The SNF's Occupational Therapist's Plan of Treatment, dated 3/15/10 and the Physical Therapist's Plan of Treatment, dated 3/15/10, indicated that the Patient: was able to complete all bathing tasks requiring close supervision while standing at the sink; was able to complete all dressing tasks while standing with close supervision; was able to achieve balance on the toilet/commode utilizing no assistive device with stand by assistance; was able to safely perform all functional transfer activities requiring close supervision, and ambulated with close supervision.

The SNF Change in Condition note, dated 3/29/10, indicated that the Resident had increased bilateral lower leg weakness, required maximum assistance form 2 staff members for transfer activities, and the Family Member said the increased weakness occurred over the weekend. The Change in Condition note indicated that the Physician was notified and the Resident was transferred to the Hospital for an evaluation.

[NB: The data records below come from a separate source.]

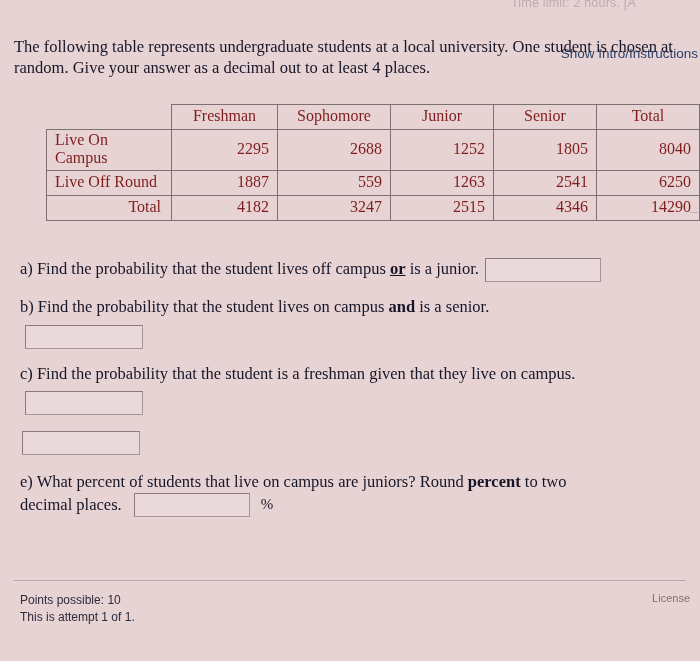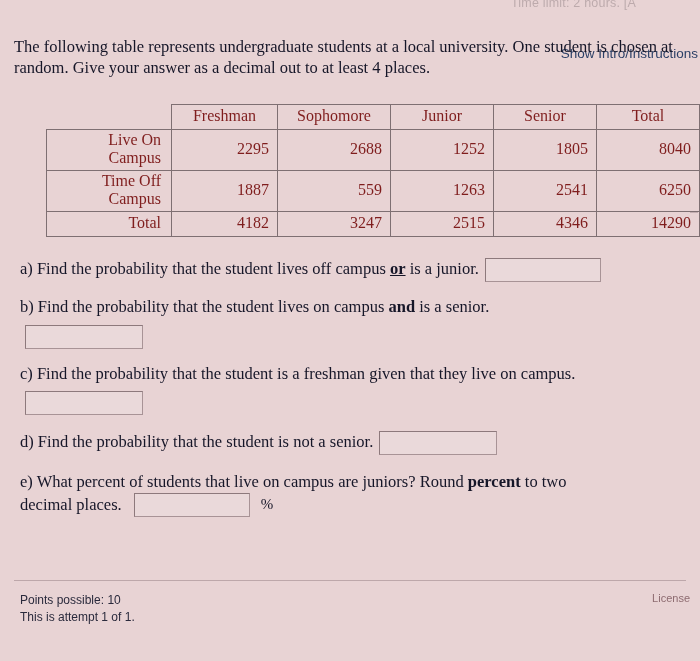"Live On Campus" table.data tbody td.rowlabel.left { text-align: right -> left }
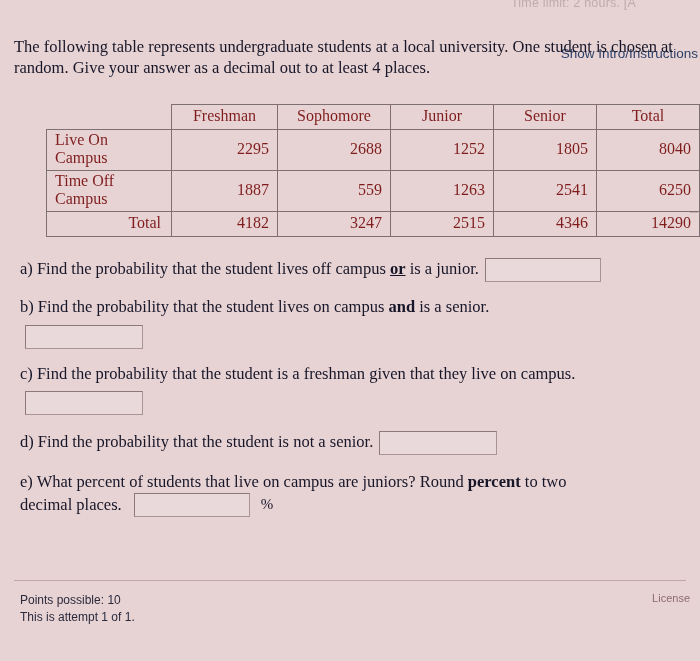"Time Off Campus" td.rowlabel { text: Time Off Campus -> Live Off Round }
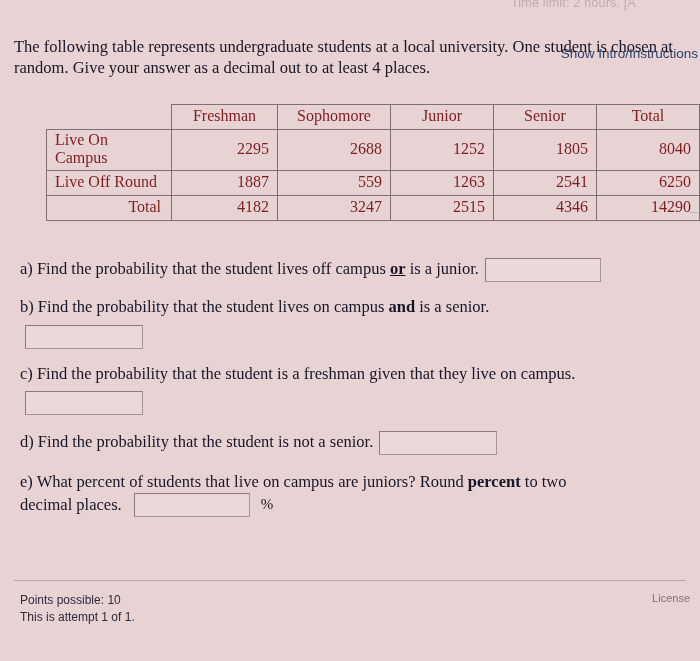"d) Find the probability that" span { html: <span>d) Find the probability that the student is not a senior.</span> -> none }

The Medication Reconciliation Order form, dated 3/29/10, indicated that the Simvastatin 80 mg daily was discontinued.

The Primary Care Physician's Consultation report, dated 3/30/10, indicated that the Patient's clinical presentation was highly suggestive of proximal myopathy likely related to statin therapy. The Primary Care Physician's Consultation report indicated that the Patient received Clarithromycin recently for H Pylori infection. The Primary Care Physician's Consultation report indicated that there was a potential interaction between macrolide antibiotics (especially Clarithromycin and Erythromycin) and statin medications that could affect the metabolism of the statin, and thus cause statin-induced myopathy. The Primary Care Physician's report indicated that the interaction was more severe with Simvastatin.